Em 2023, o crescimento do PIB de R$ 10,9 trilhões foi puxado pela agropecuária (15,1%).
Serviços (2,4%) e indústria (1,6%) foram mais tímidos
A média mundial, segundo ele, ainda não foi divulgada para 2023, mas, considerando a projeção de 3,1% do Fundo Monetário Internacional (FMI) para a economia mundial, o pesquisador estima em 2,2% o aumento do PIB per capita. “A relação entre o PIB per capita do Brasil e o mundial piora desde 2014. Se isso for interrompido, já é uma melhora”, disse o economista.
DESEMPENHO
Em 2023, o crescimento total do PIB — que totalizou R$ 10,9 trilhões — foi puxado principalmente pela agropecuária (15,1%). O setor de serviços (2,4%) e indústria (1,6%) apresentaram desempenhos mais tímidos, mas foi melhor que o comércio, que avançou 0,6% ano passado, mas tende a reagir com o efeito cascata em 2024. A taxa de investimento em 2023 foi de 16,5% do PIB, ante aos 17,8% de 2022.

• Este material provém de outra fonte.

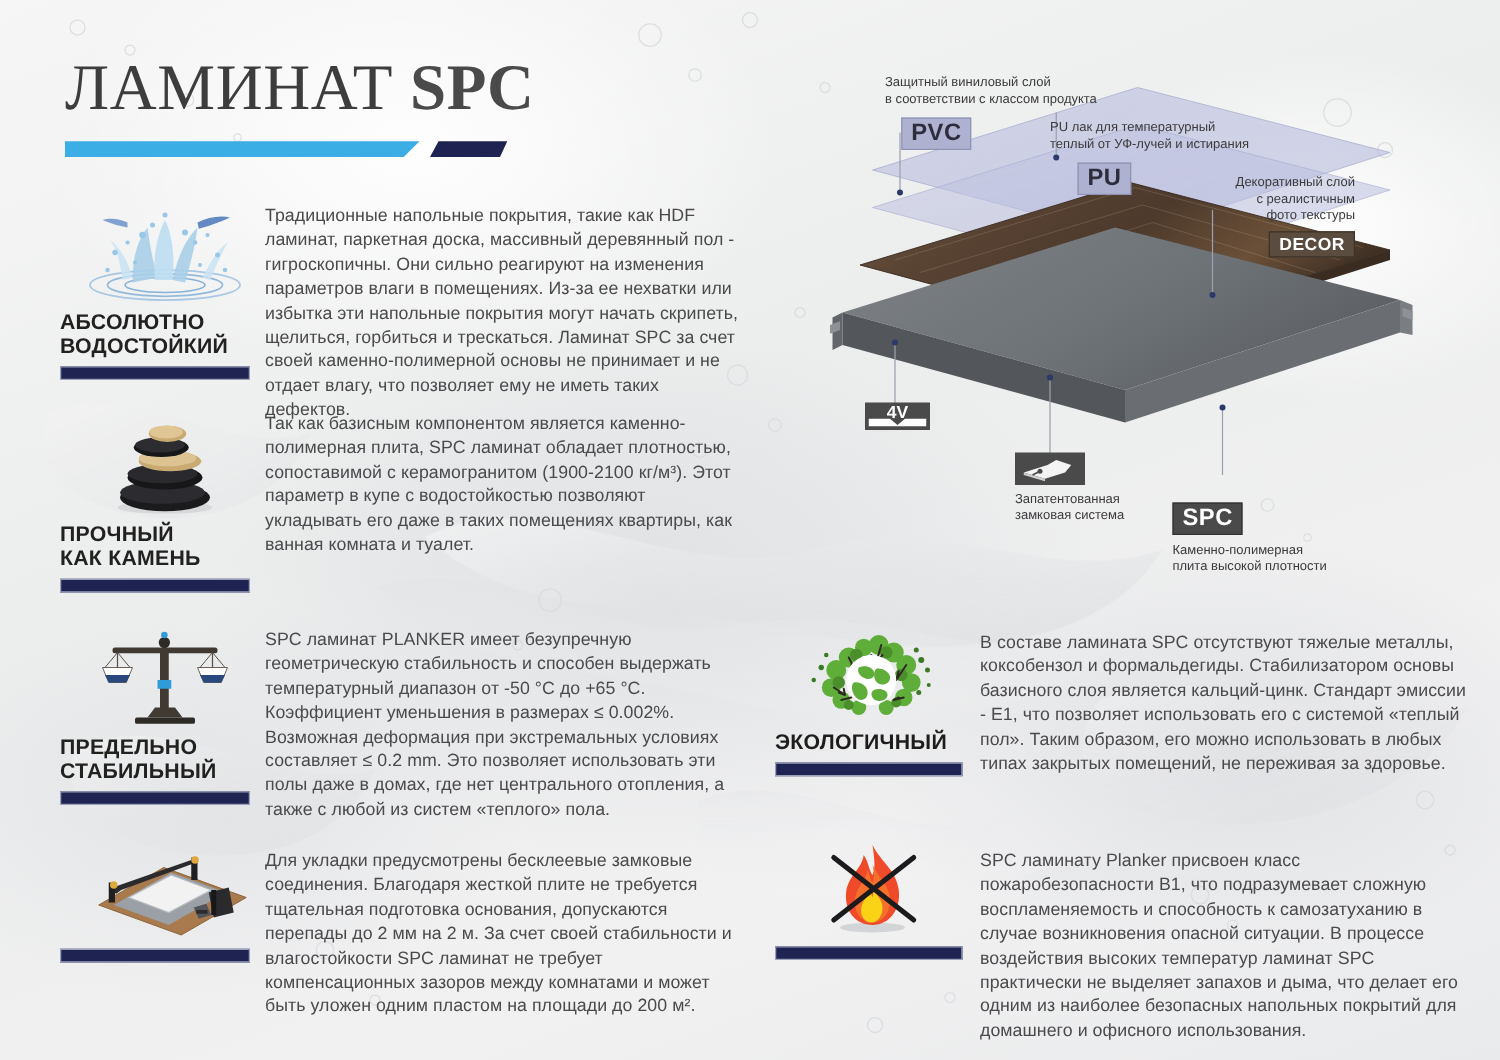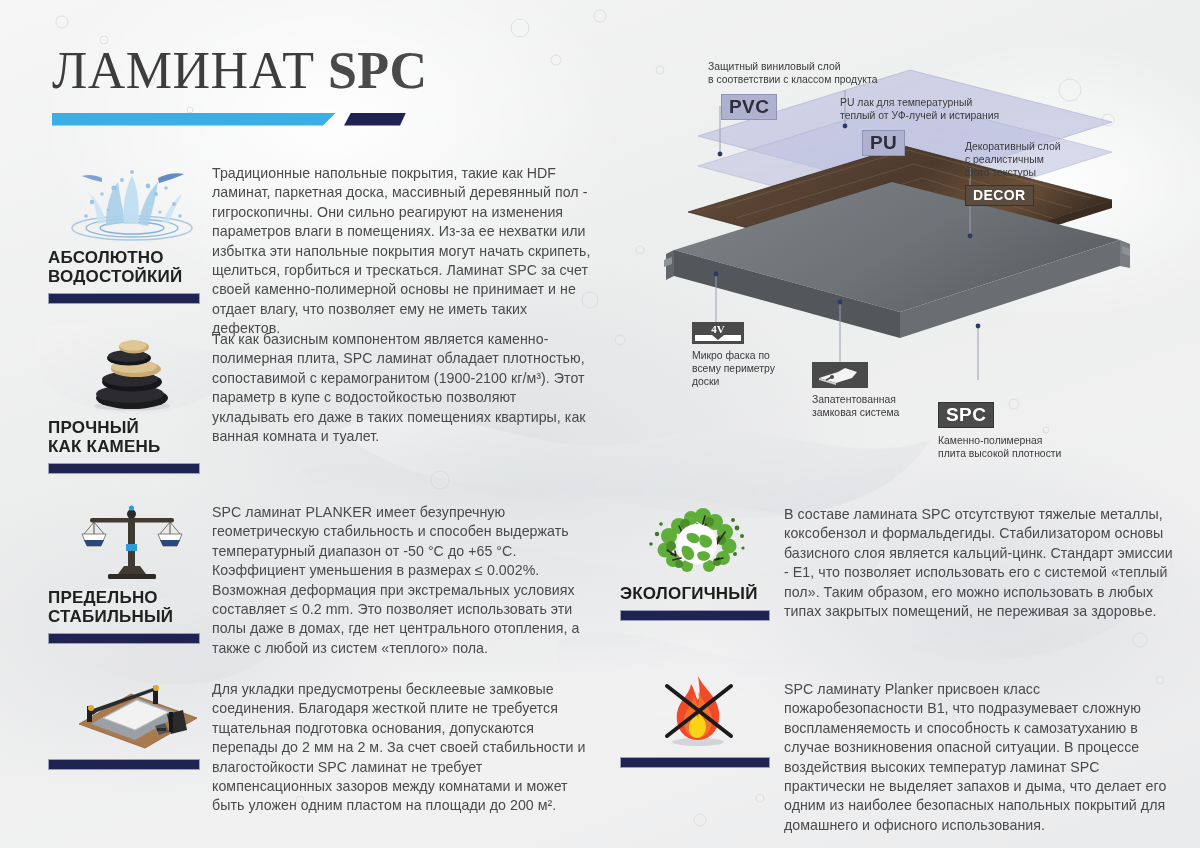--- a/index.html
+++ b/index.html
@@ -324,38 +324,33 @@
       <div>в соответствии с классом продукта</div>
       <div style="margin-top:8px;padding-left:13px;"><span class="badge badge-pvc">PVC</span></div>
     </div>
 
     <div class="callout" style="left:180px; top:46px; width:200px;">
       <div>PU лак для температурный</div>
       <div>теплый от УФ-лучей и истирания</div>
       <div style="margin-top:8px; padding-left:22px;"><span class="badge badge-pu">PU</span></div>
     </div>
 
-    <div class="callout" style="left:305px; top:90px; width:140px;">
+    <div class="callout" style="left:284px; top:90px; width:140px;text-align:right;">
       <div>Декоративный слой</div>
       <div>с реалистичным</div>
       <div>фото текстуры</div>
       <div style="margin-top:6px;"><span class="badge badge-decor">DECOR</span></div>
     </div>
 
     <div class="callout" style="left:32px; top:272px; width:110px;">
       <div style="width:52px;height:22px;background:#4a4a4a;position:relative;">
-        <span style="position:absolute;left:0;right:0;top:2px;text-align:center;color:#fff;font-size:11px;font-weight:700;line-height:11px;font-family:Liberation Serif, serif;">4V</span>
+        <span style="position:absolute;left:0;right:0;top:2px;text-align:center;color:#fff;font-size:14px;font-weight:700;line-height:11px;">4V</span>
         <svg width="52" height="9" viewBox="0 0 52 9" style="position:absolute;left:0;bottom:2px;">
           <path d="M3,2 L20,2 L26,7 L32,2 L49,2 L49,8 L3,8 Z" fill="#fff"></path>
         </svg>
-      </div>
-      <div style="margin-top:5px;">
-        <div>Микро фаска по</div>
-        <div>всему периметру</div>
-        <div>доски</div>
       </div>
     </div>
 
     <div class="callout" style="left:152px; top:312px; width:130px;">
       <div style="width:56px;height:26px;background:#4a4a4a;">
         <svg width="56" height="26" viewBox="0 0 56 26">
           <path d="M7,16 L26,10 L33,6 L45,10 L40,16 L24,21 Z" fill="#f4f4f4"></path>
           <path d="M7,16 L24,21 L24,23 L7,18 Z" fill="#cfcfcf"></path>
           <circle cx="20" cy="15" r="2" fill="#4a4a4a"></circle>
           <path d="M20,15 L14,18" stroke="#4a4a4a" stroke-width="1.4"></path>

Para este ano, no entanto, o ritmo econômico não deve repetir o resultado de 2023. Para Étore Sanchez, economista-chefe da Ativa Investimentos, a perspectiva para 2024 é de crescimento de 1,7%, já que a conjuntura macroeconômica deve estar menos favorável. “O desempenho não será melhor porque as taxas de investimento estão muito baixas”, afirmou Sanchez.